Die Kritik, dass Sie vom Sprechtheater kommen, ist nie ganz verstummt.
Ich komme aus einem sehr musikalischen Elternhaus. Als ich Intendant der Wiener Festwochen wurde, war Peter Brooks "Carmen" ein Schlüsselmoment, mich stärker mit der Verbindung von Inhalt und Musik zu beschäftigen. Die konventionelle Form mit stehenden Sängern in Kostüm und Maske war nie etwas für mich.

"Warlikowski ist ein Meister des Kammerspiels"
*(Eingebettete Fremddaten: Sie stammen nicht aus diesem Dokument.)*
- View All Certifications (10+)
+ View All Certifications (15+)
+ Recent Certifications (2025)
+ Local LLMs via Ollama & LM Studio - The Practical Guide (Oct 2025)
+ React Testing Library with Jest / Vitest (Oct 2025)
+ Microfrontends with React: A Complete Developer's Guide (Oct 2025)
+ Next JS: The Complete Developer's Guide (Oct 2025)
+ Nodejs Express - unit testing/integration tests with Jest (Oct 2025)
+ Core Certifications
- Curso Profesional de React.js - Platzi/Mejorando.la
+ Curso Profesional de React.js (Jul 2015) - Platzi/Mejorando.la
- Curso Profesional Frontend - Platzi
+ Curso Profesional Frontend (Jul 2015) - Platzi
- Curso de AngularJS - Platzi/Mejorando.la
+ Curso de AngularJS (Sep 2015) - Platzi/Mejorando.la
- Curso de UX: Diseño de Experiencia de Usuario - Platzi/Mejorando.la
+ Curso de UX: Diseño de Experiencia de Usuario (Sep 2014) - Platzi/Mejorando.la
Gibt es etwas, was Sie gerne gemacht hätten, das aber nicht zustande kam?
Leider ist mir der Pavillon 21 auf dem Marstallplatz entglitten. Nach zwei Jahren war er verrostet - ein bitteres Missgeschick, denn ich hätte gern einen solchen flexiblen Raum gehabt. Und außerdem wollten wir damit auch reisen.

Beim Lesen Ihres Buchs fiel mir ein mittel- und osteuropäischer Schwerpunkt bei den Regisseuren auf, den ich vorher nicht so wahrgenommen habe.
Ich komme aus Österreich, aus dem Herzen Mitteleuropas. Ich halte es für ein großes Versäumnis, dass meine Heimat nicht wieder die alte Rolle einer Brücke zwischen Ost und West übernommen hat. Ich bin als Intendant der Wiener Festwochen durch Osteuropa gereist, um junge Regisseure kennenzulernen. Einer davon war Krzysztof Warlikowski.
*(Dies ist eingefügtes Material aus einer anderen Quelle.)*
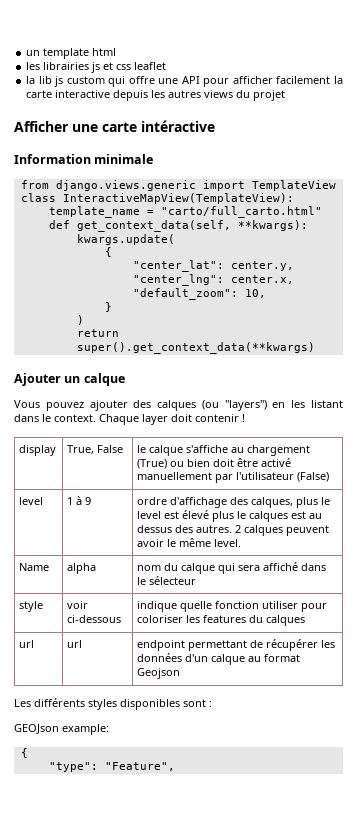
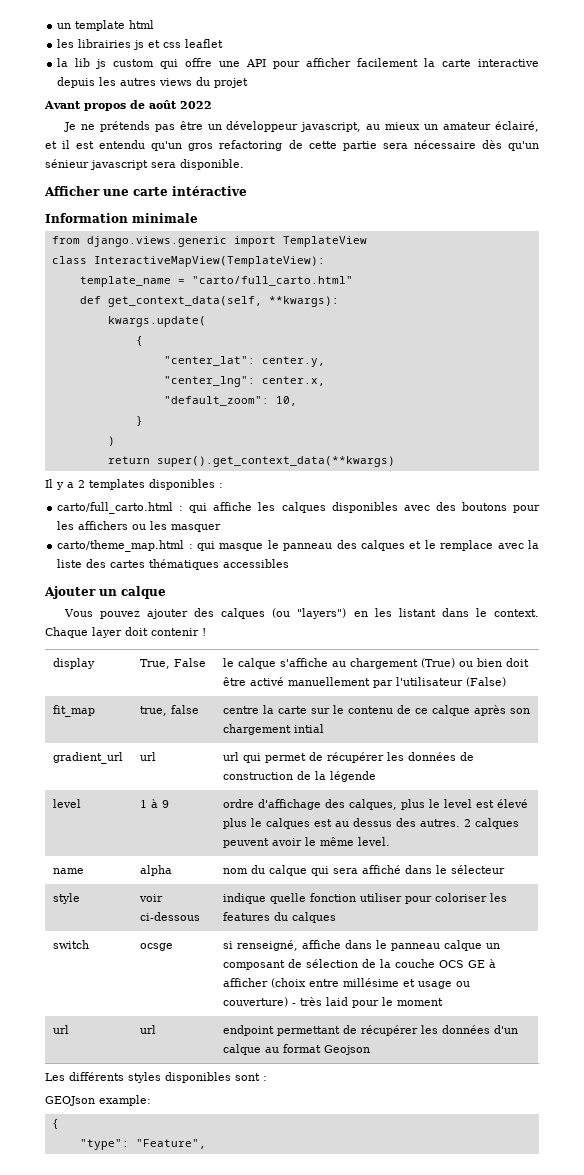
+ Avant propos de août 2022
+ Je ne prétends pas être un développeur javascript, au mieux un amateur éclairé, et il est entendu qu'un gros refactoring de cette partie sera nécessaire dès qu'un sénieur javascript sera disponible.
+ Il y a 2 templates disponibles :
+ carto/full_carto.html : qui affiche les calques disponibles avec des boutons pour les affichers ou les masquer
+ carto/theme_map.html : qui masque le panneau des calques et le remplace avec la liste des cartes thématiques accessibles
+ fit_map | true, false | centre la carte sur le contenu de ce calque après son chargement intial
+ gradient_url | url | url qui permet de récupérer les données de construction de la légende
- Name | alpha | nom du calque qui sera affiché dans le sélecteur
+ name | alpha | nom du calque qui sera affiché dans le sélecteur
+ switch | ocsge | si renseigné, affiche dans le panneau calque un composant de sélection de la couche OCS GE à afficher (choix entre millésime et usage ou couverture) - très laid pour le moment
Bachlers größter Erfolg: Es gelang ihm 2010, Kirill Petrenko (Mitte) nach München zu locken. Rechts der damalige Kunstminister Wolfgang Heubisch.
Bachlers größter Erfolg: Es gelang ihm 2010, Kirill Petrenko (Mitte) nach München zu locken. Rechts der damalige Kunstminister Wolfgang Heubisch. © dpa

Warlikowski ist nicht gerade der Regisseur der Herzen vieler Münchner Opernbesucher. Was schätzen Sie an seiner Arbeit?
"Tristan und Isolde" ist ein Kammerspiel, Warlikowski ist ein Meister des Kammerspiels, weil er nicht nur in der Psychologie gräbt, sondern auch in der Symbolik. Und er entdeckt einen Punkt, von dem aus er erzählt. In dem Fall ist es Tristans Kindheit. Ich weiß, dass das viele anders sehen, aber ich finde, es gibt nichts Glamouröseres und gleichzeitig Stärkeres wie die Räume von Malgorzata Szczesniak. Außerdem ist es eine wichtige Frage bei der Entscheidung für eine bestimmte künstlerische Konstellation, wer mit wem wie gut arbeitet. In dem Punkt hatte ich in meiner Zeit nur ein Problem: Anna Netrebko und Hans Neuenfels in "Manon Lescaut".

Nikolaus Bachler
Nikolaus Bachler © Markus Jans

Sie haben Otto Schenks und Jürgen Roses vielgeliebten "Rosenkavalier" ersetzt. Warum sind andere alte Inszenierungen geblieben?
Ich bin für das Spielerische im Theater. Die "Bohème" ist wie ein alter Film, wir spielen sie an Weihnachten. Man braucht nicht für alles die große dramaturgische Linie, ohnehin schlafe ich ein, wenn ich Worte wie "Da-Ponte-Zyklus" höre. Viele meiner Intendanten-Kollegen kommen von der Regie und der Dramaturgie - und damit von der Uni. Ich komme von Molière und vom Kasperl, ich liebe die Begeisterung, den Moment, auch das Fahrlässige und Unbedachte am Theater.

Fallen Sie am Sonntag in ein Loch?
Ich liebe Abschiede. Nach den 13 Jahren ist es genau der richtige Punkt, gemeinsam mit Kirill Petrenko zu gehen. Ich werde kein Loch suchen und keines finden.

Bleiben Sie in München?
Ich werde wahrscheinlich nach Wien ziehen. Es ist heilsam und gut, wenn man eine Institution wie die Staatsoper einem anderen übergibt, die Stadt zu verlassen.